На меня обрушился огненный шквал. Я отлетел от алтаря, как живой осколок мягкой шрапнели, отскочил по присыпанному землей бетонному полу и впечатался в дальнюю стенку. Голова гудела, в руке пульсировала боль. Я упал на бок и свернулся калачиком.

Какое-то время я лежал, переводя дыхание, обхватив себя за бока и едва покачиваясь, елозя макушкой по полу Бункера. Казалось, моя правая рука распухла до размеров боксерской перчатки, да и цвета стала такого же. Наконец я подтянул ноги и медленно сел, воркуя под нос что-то неразборчиво-умиротворяющее, потирая глаза и продолжая слегка раскачиваться, сближая лоб и колени, потом разводя, сближая, разводя. Я старался худо-бедно подлечить мое контуженное эго.

Смутное мельтешение перед глазами разрешилось наконец четкими контурами, и я увидел, что череп еще светится, свеча еще горит. Сердито глядя на него, я принялся зализывать руку. Никакого ущерба по маршруту своего поспешного отступления я не обнаружил, все оставалось на местах; пострадал я один. Я судорожно вздохнул и расслабился, уронил затылок на холодный бетон стены.

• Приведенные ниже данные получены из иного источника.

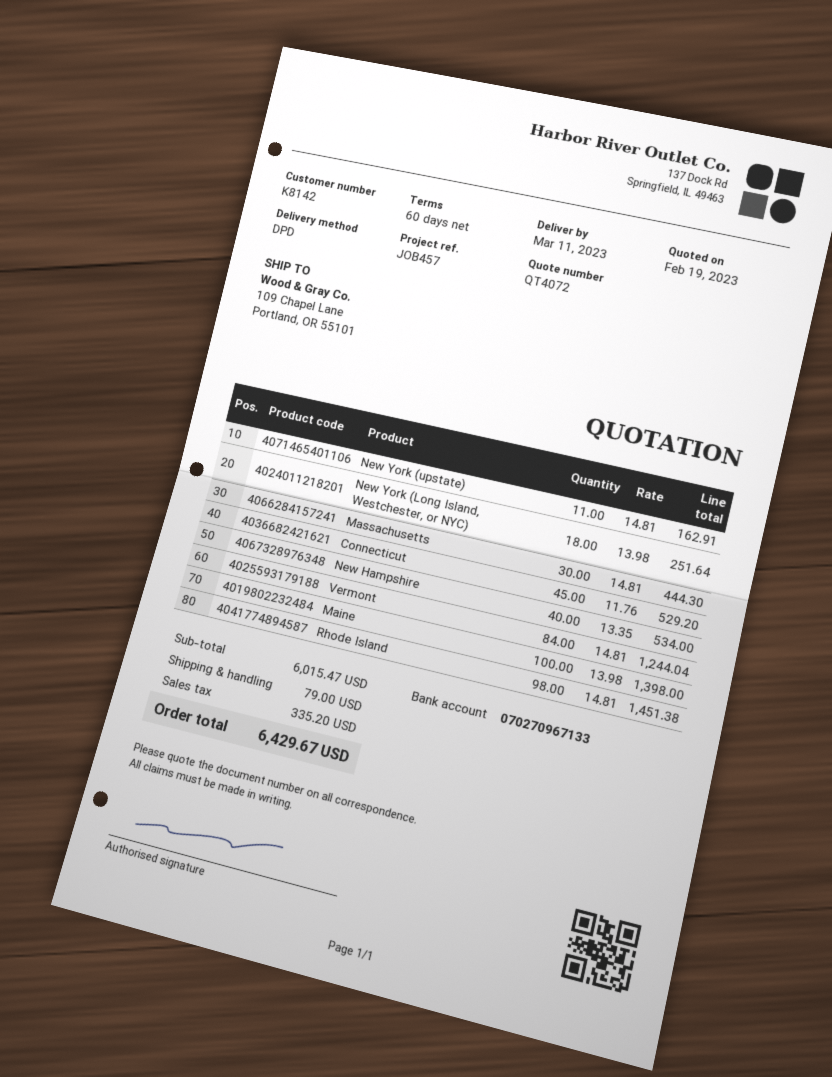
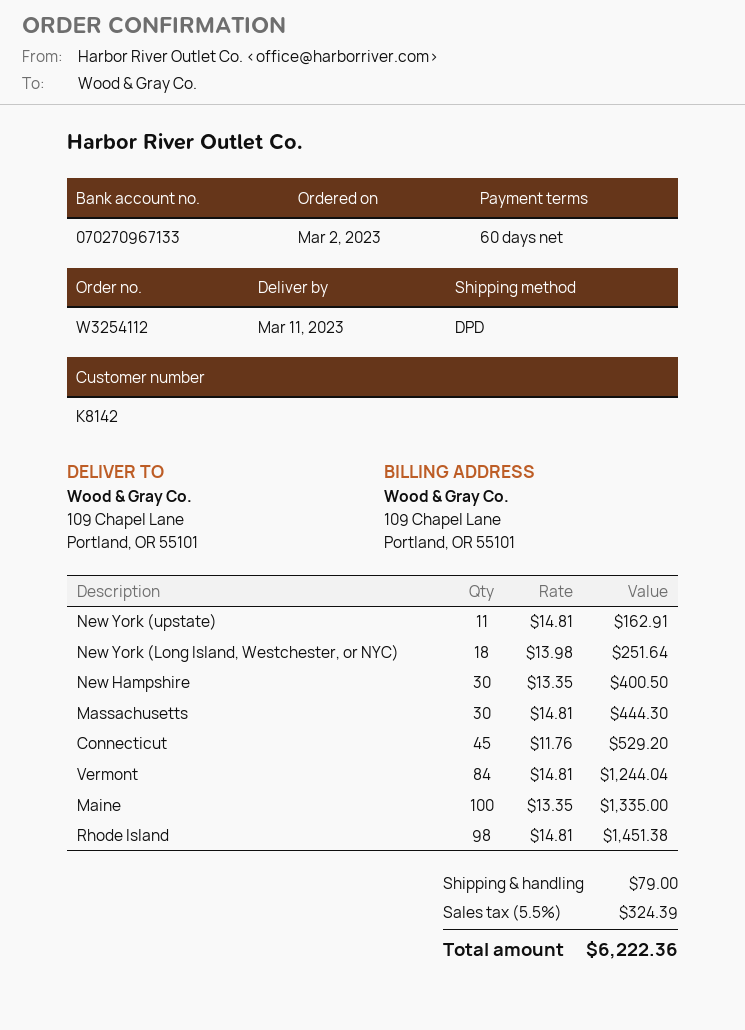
New Hampshire: 40 x 13.35 = 534.00 -> 30 x 13.35 = 400.50
Maine: 100 x 13.98 = 1398.00 -> 100 x 13.35 = 1335.00
tax: 335.20 -> 324.39
total: 6429.67 -> 6222.36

Через какое-то время я отлепился от стенки и распластал продолжающую пульсировать ладонь на полу Бункера — пусть остынет. Подержав ее так, отряхнул от земли и поднес к глазам, но как ни щурился, а разглядеть, сильный ли ожог, не сумел — слишком тусклый был свет. Я медленно встал на ноги и подошел к алтарю. Трясущимися руками зажег боковые свечки, отложил коробок с осой к ее товаркам на пластмассовый стеллаж слева от алтаря и сжег ее временный гробик на железной тарелке перед Старым Солом. Фотография Эрика вспыхнула, ребячливое лицо исчезло в огне. Я дунул в одну из глазниц Старого Сола и загасил свечу. Секунду-другую я постоял, собираясь с мыслями, затем подошел к железной двери и отворил ее. С затянутого легкими облачками неба в Бункер хлынул густой утренний свет, и я поморщился. Возвратился в Бункер, задул остальные свечи и как следует осмотрел свою руку. Ладонь покраснела и распухла. Я снова лизнул ее. Успех был так близок. Никаких сомнений — я дотянулся до Эрика, стал его частью, видел мир его глазами, слышал шум крови в его голове, ощущал землю под его ногами, чуял его запах и вкус его последней еды. Но он оказался мне не по силам. С пожаром, бушующим в голове Эрика, не справится ни один нормальный человек. Это был пожар безумной, всепоглощающей страсти, и лишь истинные безумцы способны поддерживать его постоянно, а самые свирепые солдаты и самые агрессивные спортсмены — иногда имитировать. Каждая клеточка в мозгу Эрика была сосредоточена на поставленной задаче — вернуться и запалить, и ни один нормальный мозг (даже мой, отнюдь не нормальный, куда мощнее большинства прочих) не мог ничего противопоставить силе столь подавляющей. Эрик посвятил себя тотальной войне, джихаду; божественный ветер нес его к смерти,[5] по крайней мере собственной, и все мои привычные методы не годились.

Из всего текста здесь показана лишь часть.